キオクシアがCOMPUTEXで最新技術を発表、3次元メモリーBiCS FLASHが実現する高性能&大容量ストレージの最前線
2026年06月04日 12時30分更新
台湾・台北市で開催中の「COMPUTEX TAIPEI 2026」において、キオクシアは次世代の3次元フラッシュメモリー技術や、AIシステムに最適化した最新のストレージソリューションなどを幅広く展示。生成AIなどの普及により膨大なデータの処理が求められる中、コンシューマー向けからデータセンター、エンタープライズまで、高性能と大容量を両立させる同社の事業戦略が明らかになった。
ブース内で特に関心を集めた技術の一つが「KIOXIA AiSAQ(キオクシア アイザック)」。

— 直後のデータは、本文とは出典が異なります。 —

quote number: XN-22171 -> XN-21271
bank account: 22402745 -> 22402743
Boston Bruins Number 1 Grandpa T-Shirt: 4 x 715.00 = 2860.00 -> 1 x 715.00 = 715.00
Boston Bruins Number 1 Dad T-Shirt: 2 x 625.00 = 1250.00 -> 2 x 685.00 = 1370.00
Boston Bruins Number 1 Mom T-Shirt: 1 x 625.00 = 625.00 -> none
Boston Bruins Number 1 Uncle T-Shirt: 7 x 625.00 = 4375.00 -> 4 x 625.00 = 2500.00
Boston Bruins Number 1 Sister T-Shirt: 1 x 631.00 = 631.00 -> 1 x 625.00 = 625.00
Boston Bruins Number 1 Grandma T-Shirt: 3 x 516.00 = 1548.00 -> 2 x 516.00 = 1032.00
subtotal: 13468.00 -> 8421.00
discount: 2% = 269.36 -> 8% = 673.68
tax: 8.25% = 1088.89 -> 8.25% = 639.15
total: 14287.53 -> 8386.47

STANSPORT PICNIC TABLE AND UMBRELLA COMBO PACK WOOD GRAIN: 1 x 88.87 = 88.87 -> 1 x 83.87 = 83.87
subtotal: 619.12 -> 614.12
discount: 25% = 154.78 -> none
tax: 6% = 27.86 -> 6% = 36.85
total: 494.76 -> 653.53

現在、企業固有のデータを用いてAIの回答精度を向上させる「RAG(検索拡張生成)」の活用が進んでいる。RAGは質問のたびにデータベースを検索するため、従来は高速処理が可能なDRAMが使用されてきた。しかし、DRAMは高価で大容量化が難しく、データ量の増加に伴う運用コストの増大と拡張性の低さが課題となっていた。
この課題に対し、「KIOXIA AiSAQ」はRAGのデータをDRAMではなく大容量のSSDに配置可能にするソリューションを提供。SSDであれば、データを無理なく格納でき、増設やシステム拡張(スケールアウト)も容易となる。DRAMの容量制約から解放されることで、AIはより多くのデータに基づいて正確な回答を導き出すことが可能となる。

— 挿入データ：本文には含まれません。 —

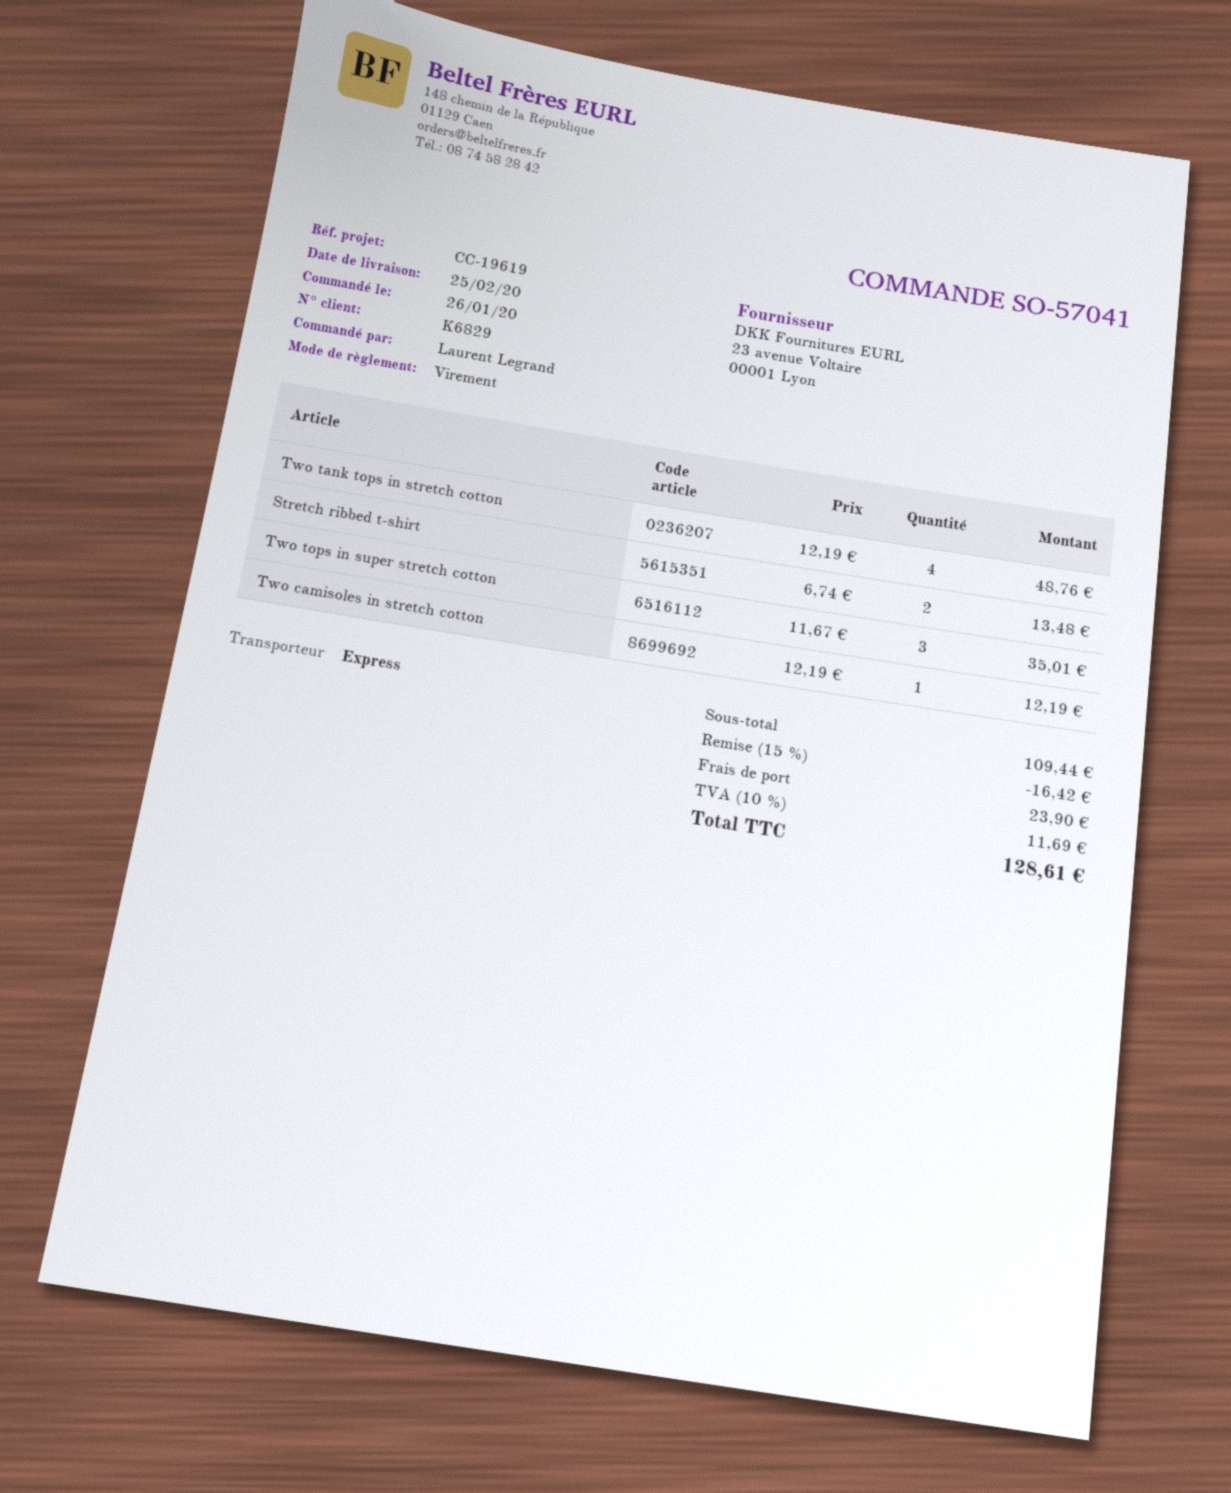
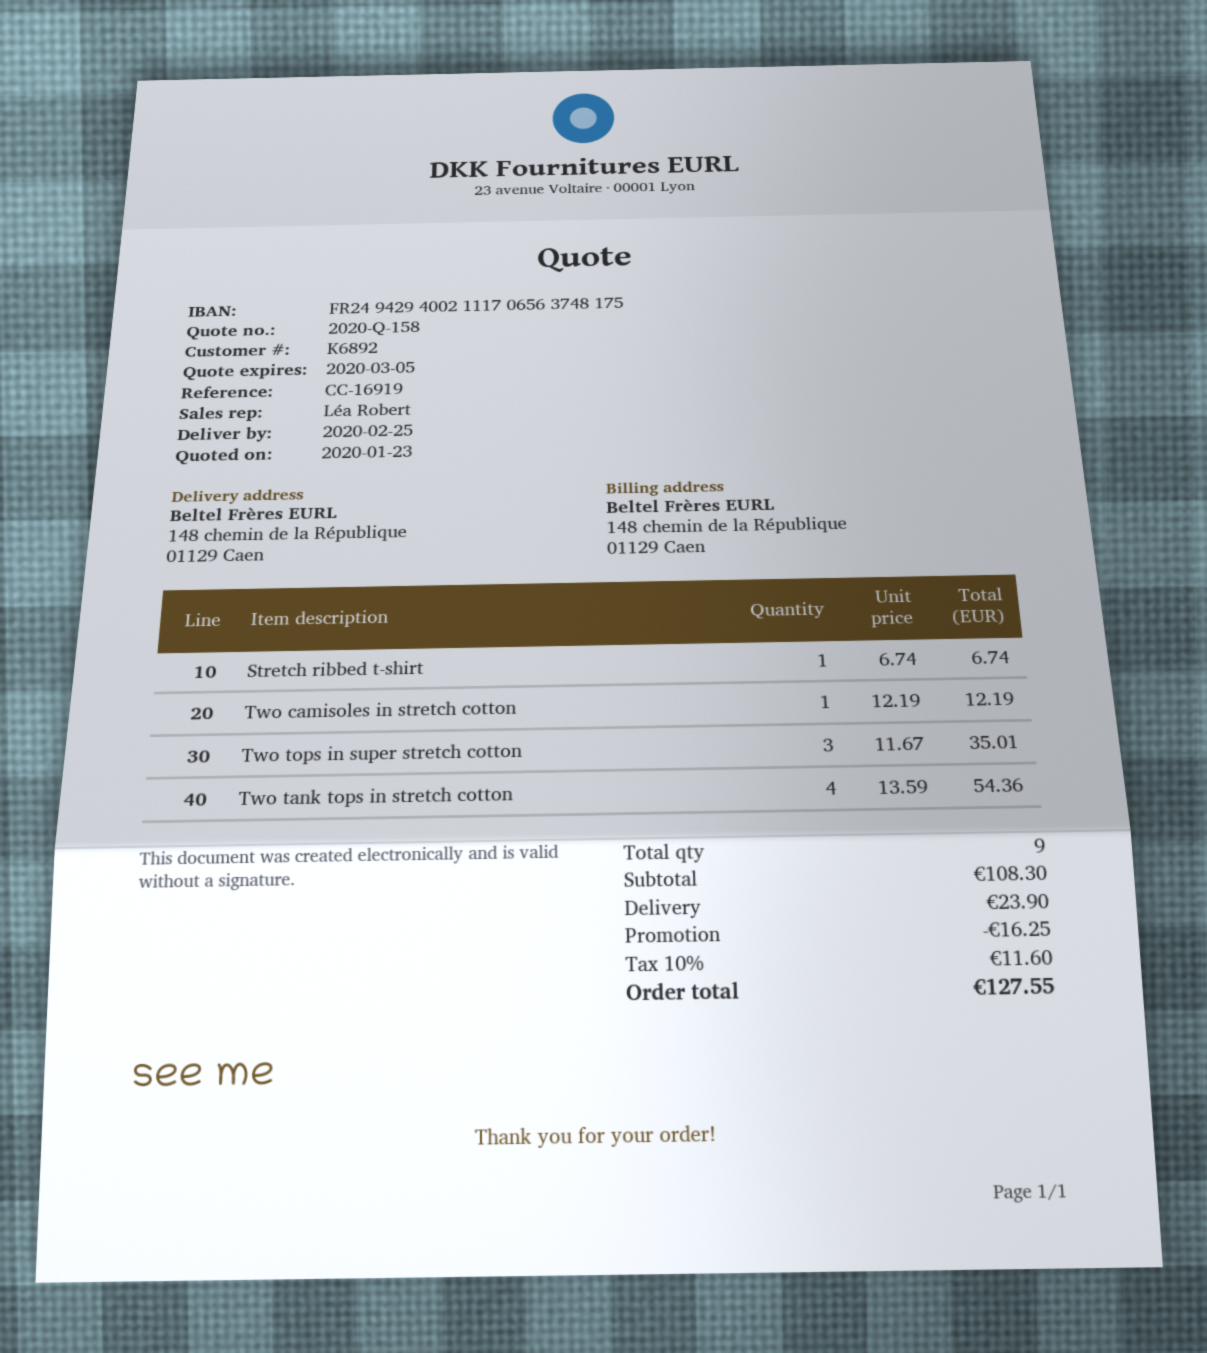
customer number: K6829 -> K6892
reference: CC-19619 -> CC-16919
Two tank tops in stretch cotton: 4 x 12.19 = 48.76 -> 4 x 13.59 = 54.36
Stretch ribbed t-shirt: 2 x 6.74 = 13.48 -> 1 x 6.74 = 6.74
subtotal: 109.44 -> 108.30
discount: 16.42 -> 16.25
tax: 10% = 11.69 -> 10% = 11.60
total: 128.61 -> 127.55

フラッシュメモリー技術の展示では、3次元フラッシュメモリー「BiCS FLASH」の次世代に向けた技術移行(マイグレーション)戦略が解説された。チップの積層数が増加すると配線が短縮され性能向上が見込める一方で、一定の積層数を超えると性能や電力効率に悪影響を及ぼすという技術的課題が存在する。

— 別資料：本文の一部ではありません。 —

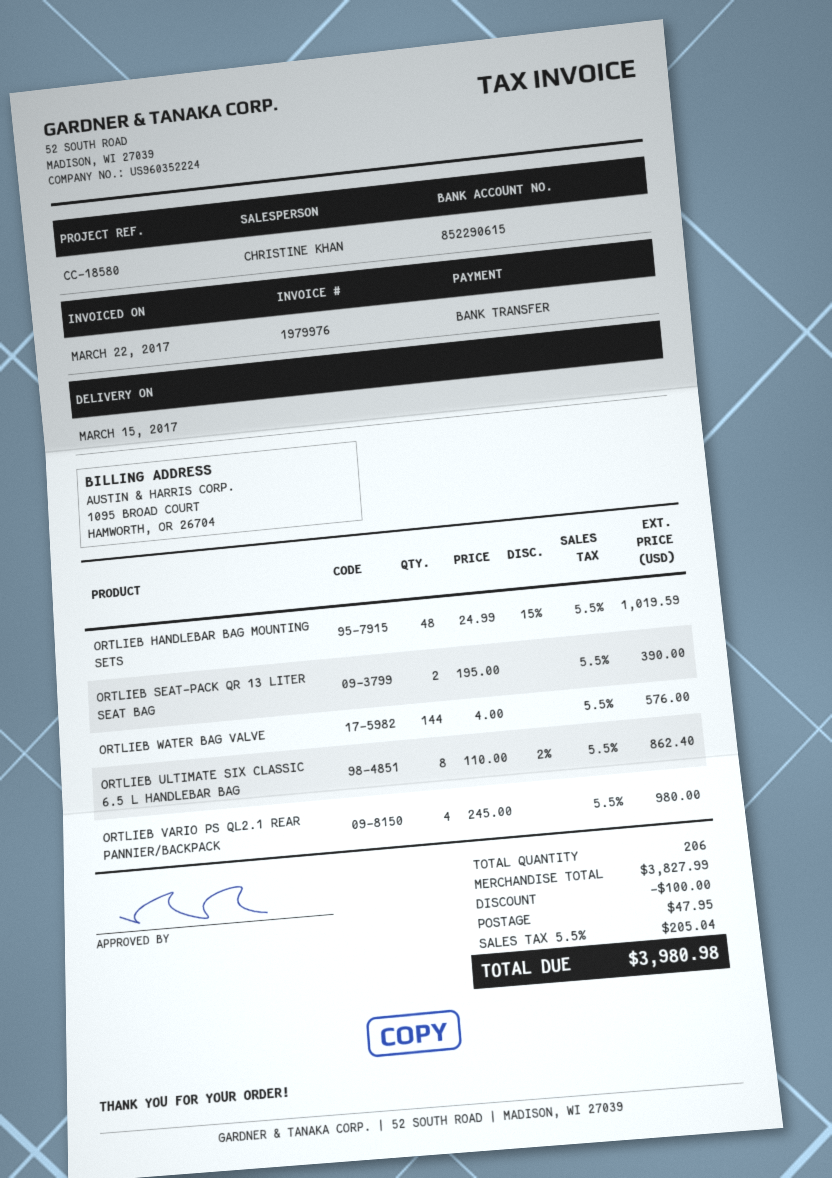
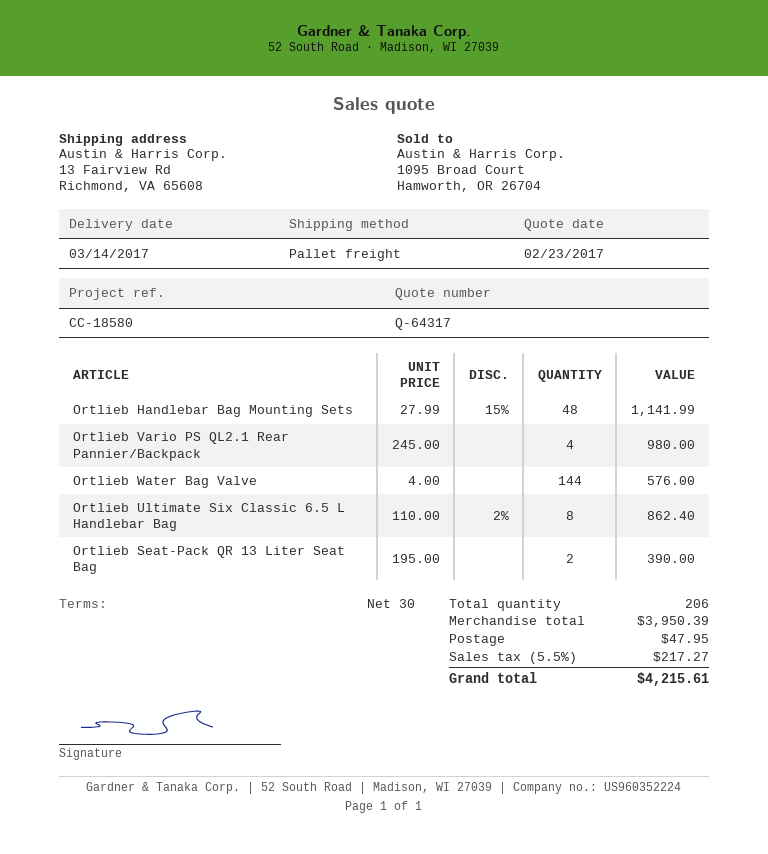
delivery date: 2017-03-15 -> 2017-03-14
ORTLIEB HANDLEBAR BAG MOUNTING SETS: 48 x 24.99 - 15% = 1019.59 -> 48 x 27.99 - 15% = 1141.99
subtotal: 3827.99 -> 3950.39
discount: 100.00 -> none
tax: 5.5% = 205.04 -> 5.5% = 217.27
total: 3980.98 -> 4215.61

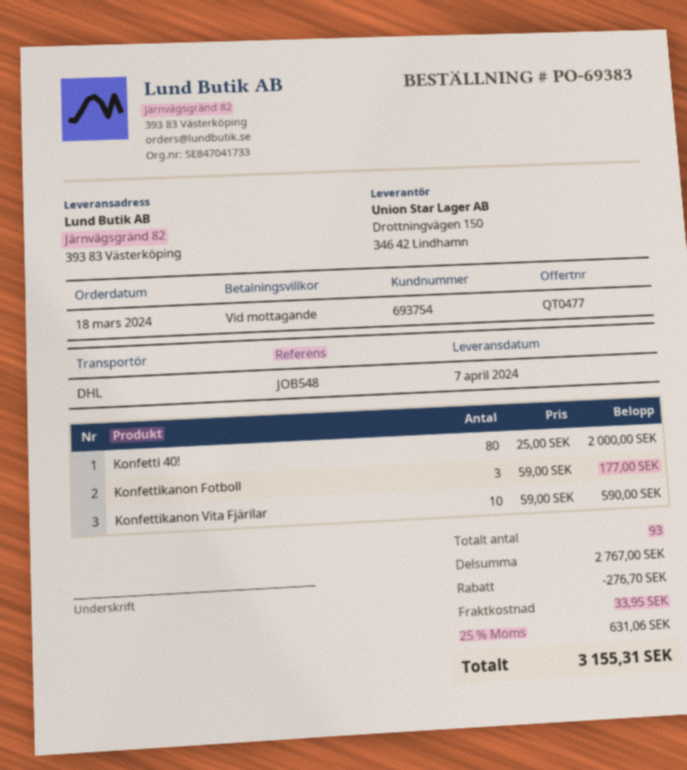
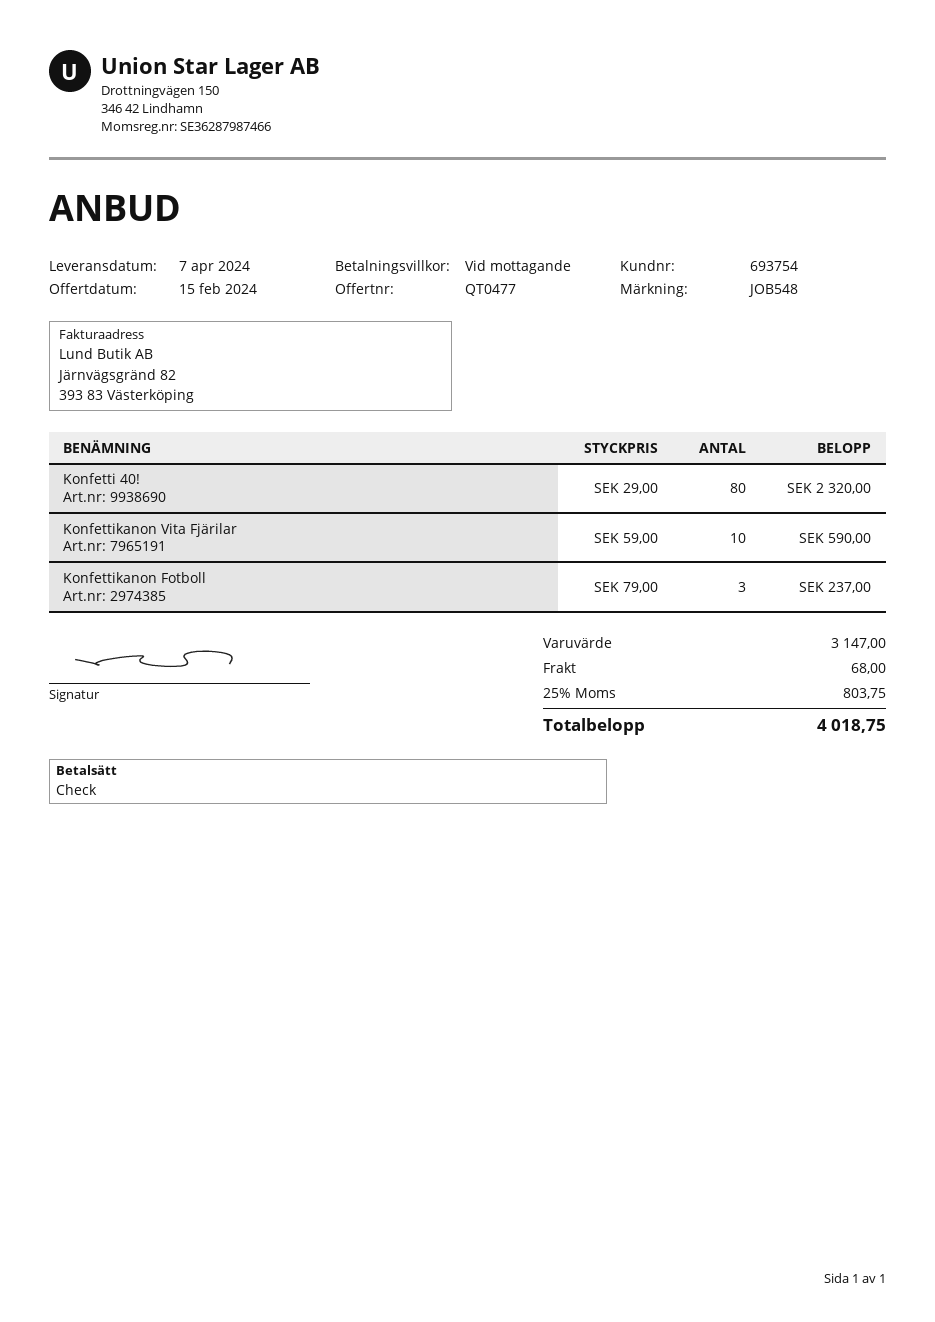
Konfetti 40!: 80 x 25.00 = 2000.00 -> 80 x 29.00 = 2320.00
Konfettikanon Fotboll: 3 x 59.00 = 177.00 -> 3 x 79.00 = 237.00
subtotal: 2767.00 -> 3147.00
discount: 276.70 -> none
shipping: 33.95 -> 68.00
tax: 25% = 631.06 -> 25% = 803.75
total: 3155.31 -> 4018.75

キオクシアは第8世代以降のBiCS FLASHにおいて、ウェハー接合技術である「CBA(CMOS Directly Bonded to Array)」などを導入することでこの課題を克服した。CBAはメモリーセルアレイと周辺回路のウェハーを別々に製造して貼り合わせる技術であり、平面と高さで異なる技術を合体させるこのアプローチは現在キオクシアを含み2社だけと、限られた企業のみが実用化している。さらに、ブロックサイズを縮小する「Home Pitch SGD OPS」技術も併用し、性能と電力効率を向上させている。
同社は現在、第9世代と第10世代を並行して開発しており、第9世代は既存のモバイルおよびPC向けに展開。積層数をさらに増やした第10世代はエンタープライズおよびデータセンター向けに提供される計画とのこと。